Thursday, April 25, 2013

Two Parties

Last spring I told The Big Daddy that our social life was in serious need of some energy.  Too many weekends doing nothing and then falling asleep on the couch was making us boring.

Not a week later he came home and joyfully announced, "Honey, the social calendar just got an engagement.  We are invited to a birthday party."

A birthday party?  Oh good, a birthday party.  Who's having the party?

"My post-doc.  His daughter is turning 5."

What?  No.  No, not that.  Not a kids party.  That's not what I meant at all.  I'd rather stay home than go to a little kids birthday party.

"Too late.  I told him we're coming."

And so I dressed that Sunday afternoon for a party I didn't want to go to.  Luckily, I wore a dress and God only knows why I pulled that out of the closet.

Many of his students, and this one in particular, are Indian.  The party was in the rec center of the apartment complex Hari lives at with his wife and daughter.  Nearly all of the guests were Indian with the exception of a few of us.
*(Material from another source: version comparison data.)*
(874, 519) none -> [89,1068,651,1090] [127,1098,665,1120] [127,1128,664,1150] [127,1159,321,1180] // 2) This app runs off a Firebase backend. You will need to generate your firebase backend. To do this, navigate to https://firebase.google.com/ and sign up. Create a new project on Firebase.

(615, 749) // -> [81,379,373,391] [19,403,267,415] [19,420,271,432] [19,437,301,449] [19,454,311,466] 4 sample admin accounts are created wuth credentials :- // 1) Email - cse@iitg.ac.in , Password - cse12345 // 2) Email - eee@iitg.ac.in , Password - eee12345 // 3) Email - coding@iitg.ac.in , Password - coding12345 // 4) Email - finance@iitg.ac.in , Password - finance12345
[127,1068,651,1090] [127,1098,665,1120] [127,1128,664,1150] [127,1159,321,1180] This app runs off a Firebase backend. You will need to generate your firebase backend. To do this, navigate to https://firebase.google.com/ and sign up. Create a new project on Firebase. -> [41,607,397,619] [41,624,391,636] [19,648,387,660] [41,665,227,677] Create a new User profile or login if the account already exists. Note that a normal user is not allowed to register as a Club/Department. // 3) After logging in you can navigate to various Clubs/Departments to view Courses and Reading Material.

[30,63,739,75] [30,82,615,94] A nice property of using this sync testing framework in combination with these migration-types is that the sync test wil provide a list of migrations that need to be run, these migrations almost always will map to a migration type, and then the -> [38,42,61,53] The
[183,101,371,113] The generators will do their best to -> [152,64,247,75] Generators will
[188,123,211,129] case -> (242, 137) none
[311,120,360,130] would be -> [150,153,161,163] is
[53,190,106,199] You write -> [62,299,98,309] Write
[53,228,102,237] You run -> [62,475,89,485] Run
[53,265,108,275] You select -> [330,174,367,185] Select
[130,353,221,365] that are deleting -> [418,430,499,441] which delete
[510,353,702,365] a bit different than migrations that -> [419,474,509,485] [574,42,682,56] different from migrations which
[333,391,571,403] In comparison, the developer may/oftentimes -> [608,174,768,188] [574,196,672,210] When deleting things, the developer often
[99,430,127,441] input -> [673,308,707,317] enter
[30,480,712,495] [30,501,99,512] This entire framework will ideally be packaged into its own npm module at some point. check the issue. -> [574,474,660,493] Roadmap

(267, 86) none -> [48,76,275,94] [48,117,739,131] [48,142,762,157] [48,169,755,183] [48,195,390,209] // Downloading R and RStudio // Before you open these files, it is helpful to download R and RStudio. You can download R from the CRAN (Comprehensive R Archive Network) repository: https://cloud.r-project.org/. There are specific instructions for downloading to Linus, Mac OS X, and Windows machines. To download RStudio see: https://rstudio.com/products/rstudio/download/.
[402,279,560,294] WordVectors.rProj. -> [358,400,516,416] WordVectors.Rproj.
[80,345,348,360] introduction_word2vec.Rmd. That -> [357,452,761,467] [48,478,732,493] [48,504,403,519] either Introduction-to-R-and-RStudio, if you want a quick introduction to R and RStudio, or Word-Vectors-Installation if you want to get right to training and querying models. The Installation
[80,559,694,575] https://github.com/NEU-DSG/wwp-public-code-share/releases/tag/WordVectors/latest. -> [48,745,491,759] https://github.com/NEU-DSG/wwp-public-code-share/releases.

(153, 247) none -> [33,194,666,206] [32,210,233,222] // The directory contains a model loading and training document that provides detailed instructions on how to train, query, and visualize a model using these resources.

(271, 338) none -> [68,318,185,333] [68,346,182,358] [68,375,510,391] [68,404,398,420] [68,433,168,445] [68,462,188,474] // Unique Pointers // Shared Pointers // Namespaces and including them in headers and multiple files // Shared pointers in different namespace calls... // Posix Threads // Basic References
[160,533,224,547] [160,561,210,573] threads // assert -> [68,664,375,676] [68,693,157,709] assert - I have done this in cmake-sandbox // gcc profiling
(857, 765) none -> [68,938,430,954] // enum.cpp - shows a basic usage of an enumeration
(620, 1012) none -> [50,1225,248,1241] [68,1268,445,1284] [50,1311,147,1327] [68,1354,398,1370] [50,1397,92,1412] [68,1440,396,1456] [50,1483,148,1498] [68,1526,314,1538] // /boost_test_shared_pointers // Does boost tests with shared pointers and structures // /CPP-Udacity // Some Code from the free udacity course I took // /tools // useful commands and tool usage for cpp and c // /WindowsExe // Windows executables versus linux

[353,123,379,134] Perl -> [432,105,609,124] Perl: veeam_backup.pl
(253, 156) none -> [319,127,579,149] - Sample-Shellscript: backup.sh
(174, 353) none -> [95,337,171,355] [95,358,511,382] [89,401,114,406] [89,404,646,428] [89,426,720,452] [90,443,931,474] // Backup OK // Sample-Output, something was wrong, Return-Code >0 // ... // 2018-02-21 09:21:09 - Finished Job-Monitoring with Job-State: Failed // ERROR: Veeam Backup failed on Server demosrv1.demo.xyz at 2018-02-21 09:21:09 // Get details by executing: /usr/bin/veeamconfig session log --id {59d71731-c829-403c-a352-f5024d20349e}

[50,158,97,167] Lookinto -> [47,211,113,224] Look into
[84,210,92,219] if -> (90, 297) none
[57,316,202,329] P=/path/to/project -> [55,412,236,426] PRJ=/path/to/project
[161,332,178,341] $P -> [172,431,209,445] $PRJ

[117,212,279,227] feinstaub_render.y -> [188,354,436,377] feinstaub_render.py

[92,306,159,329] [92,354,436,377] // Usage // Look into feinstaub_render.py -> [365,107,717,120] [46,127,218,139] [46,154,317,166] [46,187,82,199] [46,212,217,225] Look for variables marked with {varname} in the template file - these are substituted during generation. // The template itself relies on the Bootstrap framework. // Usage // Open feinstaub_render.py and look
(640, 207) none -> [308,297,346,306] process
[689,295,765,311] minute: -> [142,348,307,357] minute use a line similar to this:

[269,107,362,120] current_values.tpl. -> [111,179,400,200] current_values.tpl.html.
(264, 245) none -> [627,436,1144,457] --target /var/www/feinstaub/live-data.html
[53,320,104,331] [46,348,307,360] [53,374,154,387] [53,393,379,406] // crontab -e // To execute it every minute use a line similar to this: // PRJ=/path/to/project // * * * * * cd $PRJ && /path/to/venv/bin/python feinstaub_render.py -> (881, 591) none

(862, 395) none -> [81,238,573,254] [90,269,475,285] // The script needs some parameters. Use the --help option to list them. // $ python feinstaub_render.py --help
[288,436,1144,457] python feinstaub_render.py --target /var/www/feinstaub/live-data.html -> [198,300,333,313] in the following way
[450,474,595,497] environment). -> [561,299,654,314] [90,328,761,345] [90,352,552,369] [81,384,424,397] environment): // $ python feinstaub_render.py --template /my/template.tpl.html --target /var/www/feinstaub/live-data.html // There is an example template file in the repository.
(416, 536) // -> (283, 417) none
We walked into a color explosion of silk saris that took my breath away.  The woman were beautiful......absolutely beautiful, and I was thankful I was wearing a dress.   It was awkward at first.  Nobody seemed to know what to do with us and so they stared.

They sang and had cake first.  They insisted Mark take one of the few chairs.  He declined.  They offered him a beer.  He declined.  When the food was ready to be served and they asked him to be first in line he declined.  He felt like this was their party and he would help himself to beer and food after Hari's friends and neighbors had gotten theirs, but it did not seem to be working out that way as everyone kept staring.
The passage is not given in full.